Material shown
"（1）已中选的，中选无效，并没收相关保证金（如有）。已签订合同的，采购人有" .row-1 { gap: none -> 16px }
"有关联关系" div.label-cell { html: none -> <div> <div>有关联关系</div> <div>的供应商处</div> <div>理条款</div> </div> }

==

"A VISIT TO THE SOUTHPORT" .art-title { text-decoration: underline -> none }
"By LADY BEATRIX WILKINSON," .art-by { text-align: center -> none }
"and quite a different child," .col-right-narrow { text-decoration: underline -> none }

Assignment
Go through the material above, find each line with the string "text", and copy it.

Solution to the problem
"A VISIT TO THE SOUTHPORT" .art-title { text-decoration: underline -> none }
"By LADY BEATRIX WILKINSON," .art-by { text-align: center -> none }
"and quite a different child," .col-right-narrow { text-decoration: underline -> none }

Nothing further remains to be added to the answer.